Aretini pronti a perdere amici, parenti e congiuntivi pur di difendere candidati che probabilmente non li riconoscerebbero nemmeno al bar
Ad Arezzo il confronto politico è ufficialmente entrato nella sua fase più evoluta: cinquantenni che si insultano su Facebook con la maturità emotiva di due galli davanti al mangime.
Le elezioni comunali stanno infatti regalando scene meravigliose: vicini che non si salutano più, ex compagni di scuola che si mandano a fanculo nei commenti e cittadini pronti alla guerra civile perché qualcuno ha osato mettere “Mi piace” al candidato sbagliato.
Il tutto accompagnato dal massacro sistematico della lingua italiana.

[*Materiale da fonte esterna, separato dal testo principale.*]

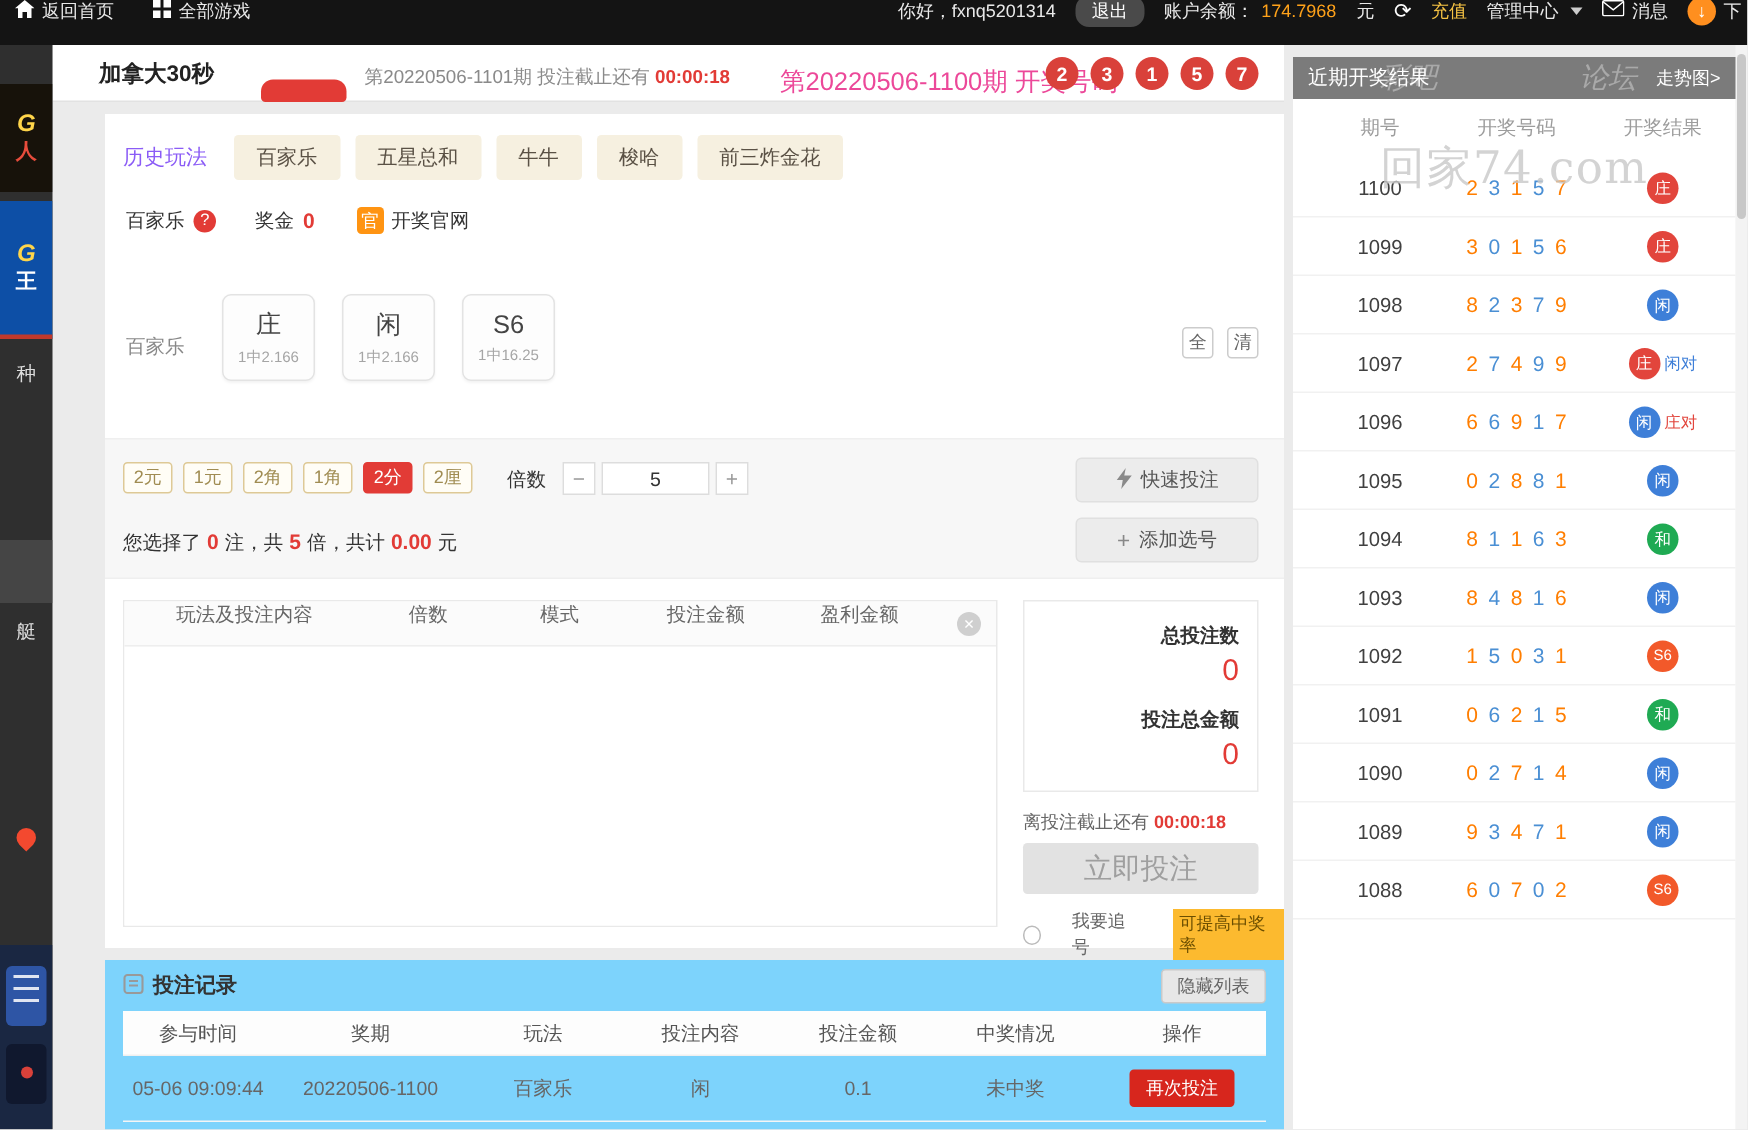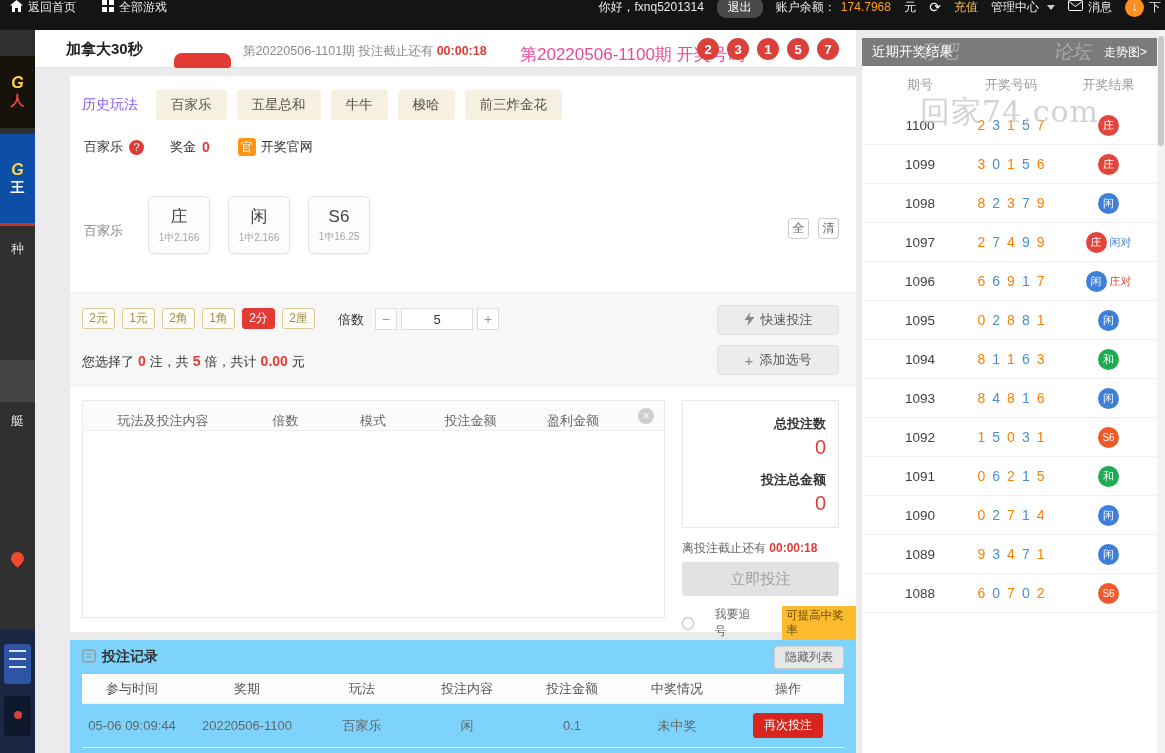"玩法及投注内容" .bt-head { align-items: flex-end -> flex-start }
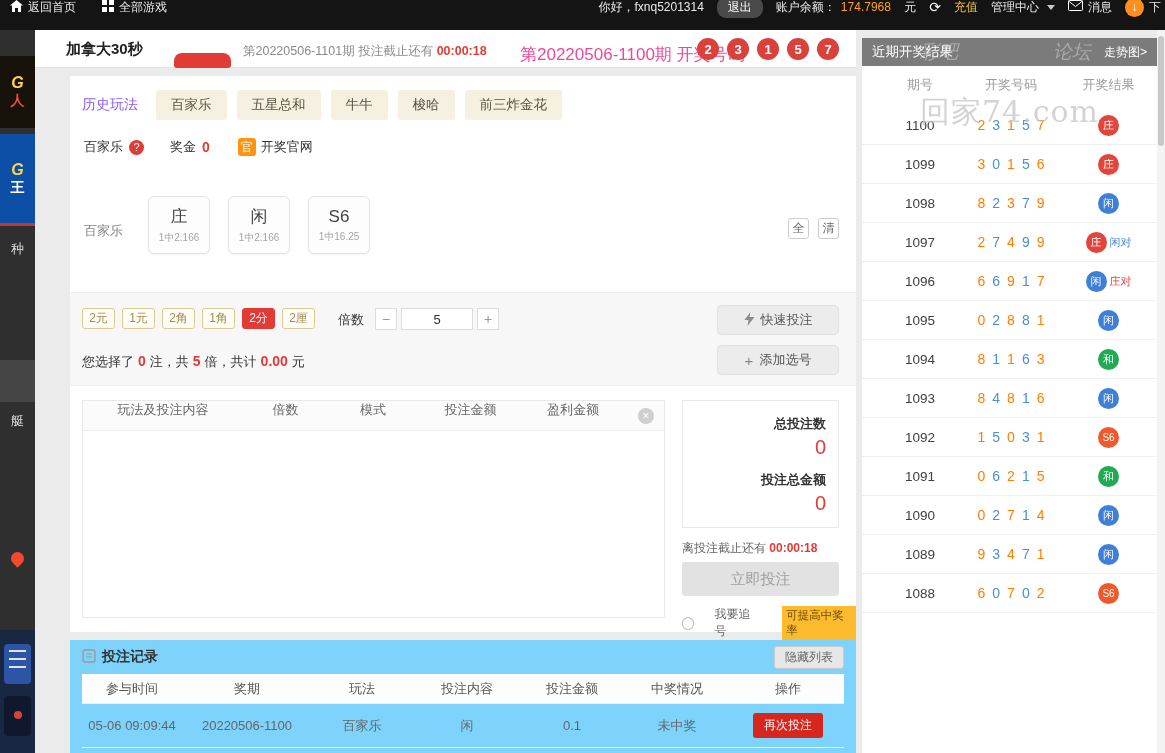"立即投注" .betnow-btn { font-size: 15px -> 19px }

Acca messe a caso come coriandoli, congiuntivi assassinati in pieno giorno, pronomi sparati nel mucchio come al luna park.
La grammatica, del resto, è ormai considerata una pericolosa deriva elitaria.
Il livello medio del dibattito è questo:
“zecche rosse”,
“fascisti”,
“comunisti di merda”,
“venduti”,
“buffoni”,
“analfabeti”,
“vergogna”.
Manca solo qualcuno che invochi il duello medievale in Piazza Grande con le mazze ferrate e poi abbiamo completato il programma elettorale.
Il punto più affascinante è che molti si stanno scannando con feroce passione per difendere politici che, nella migliore delle ipotesi, non saprebbero riconoscerli nemmeno se gli pestassero un piede al mercato.
Eppure eccoli lì: tastiera infuocata, caps lock inserito e pressione sanguigna a 240, pronti a trasformare le elezioni comunali di Arezzo nella Guerra del Peloponneso… per decidere chi rifarà i marciapiedi.
Naturalmente la politica questa dinamica la conosce benissimo.
Anzi: spesso la alimenta.
Perché una tifoseria arrabbiata rende più di un elettore ragionante.
Molto meglio avere ultras digitali che cittadini lucidi.
E così ogni post diventa un’arena romana:
chi urla di più vince,
chi ragiona perde,
chi prova a fare un discorso normale viene trattato come un infiltrato della NATO.
Intanto i social aretini assomigliano sempre più a una gigantesca riunione di condominio finita male.
Con una differenza: nelle riunioni vere almeno qualcuno porta i cantucci.
La cosa davvero triste non è nemmeno la cattiveria.
È l’orgoglio con cui certa gente esibisce la propria aggressività come fosse un titolo di studio.
Perché avere idee diverse è normale.
Trasformarsi in cani da combattimento da tastiera per le comunali di Arezzo un po’ meno.
Anche perché, passata l’elezione, il vicino col manifesto diverso resterà sempre il vicino.